(Web page edit records)
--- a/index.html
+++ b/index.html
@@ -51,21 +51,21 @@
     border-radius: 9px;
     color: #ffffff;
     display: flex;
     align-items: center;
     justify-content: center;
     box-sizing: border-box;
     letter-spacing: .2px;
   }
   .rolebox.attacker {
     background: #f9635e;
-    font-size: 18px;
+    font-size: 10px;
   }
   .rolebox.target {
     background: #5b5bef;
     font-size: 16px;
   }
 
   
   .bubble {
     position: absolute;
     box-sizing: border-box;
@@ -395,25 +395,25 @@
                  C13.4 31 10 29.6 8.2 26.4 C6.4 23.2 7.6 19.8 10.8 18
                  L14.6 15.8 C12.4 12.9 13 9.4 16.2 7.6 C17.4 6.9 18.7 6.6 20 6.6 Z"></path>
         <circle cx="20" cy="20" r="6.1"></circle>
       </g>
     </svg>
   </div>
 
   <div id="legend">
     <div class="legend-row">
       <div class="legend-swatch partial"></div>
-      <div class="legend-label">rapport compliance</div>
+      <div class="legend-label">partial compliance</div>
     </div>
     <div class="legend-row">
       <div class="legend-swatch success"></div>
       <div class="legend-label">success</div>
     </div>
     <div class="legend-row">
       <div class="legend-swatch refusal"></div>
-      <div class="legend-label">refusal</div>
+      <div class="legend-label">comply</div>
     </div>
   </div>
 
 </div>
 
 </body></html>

WHAT YOU ARE ASKED TO DO: The response should consist of all the entries, set down exactly.

ANSWER TO THE PROBLEM:
--- a/index.html
+++ b/index.html
@@ -51,21 +51,21 @@
     border-radius: 9px;
     color: #ffffff;
     display: flex;
     align-items: center;
     justify-content: center;
     box-sizing: border-box;
     letter-spacing: .2px;
   }
   .rolebox.attacker {
     background: #f9635e;
-    font-size: 18px;
+    font-size: 10px;
   }
   .rolebox.target {
     background: #5b5bef;
     font-size: 16px;
   }
 
   
   .bubble {
     position: absolute;
     box-sizing: border-box;
@@ -395,25 +395,25 @@
                  C13.4 31 10 29.6 8.2 26.4 C6.4 23.2 7.6 19.8 10.8 18
                  L14.6 15.8 C12.4 12.9 13 9.4 16.2 7.6 C17.4 6.9 18.7 6.6 20 6.6 Z"></path>
         <circle cx="20" cy="20" r="6.1"></circle>
       </g>
     </svg>
   </div>
 
   <div id="legend">
     <div class="legend-row">
       <div class="legend-swatch partial"></div>
-      <div class="legend-label">rapport compliance</div>
+      <div class="legend-label">partial compliance</div>
     </div>
     <div class="legend-row">
       <div class="legend-swatch success"></div>
       <div class="legend-label">success</div>
     </div>
     <div class="legend-row">
       <div class="legend-swatch refusal"></div>
-      <div class="legend-label">refusal</div>
+      <div class="legend-label">comply</div>
     </div>
   </div>
 
 </div>
 
 </body></html>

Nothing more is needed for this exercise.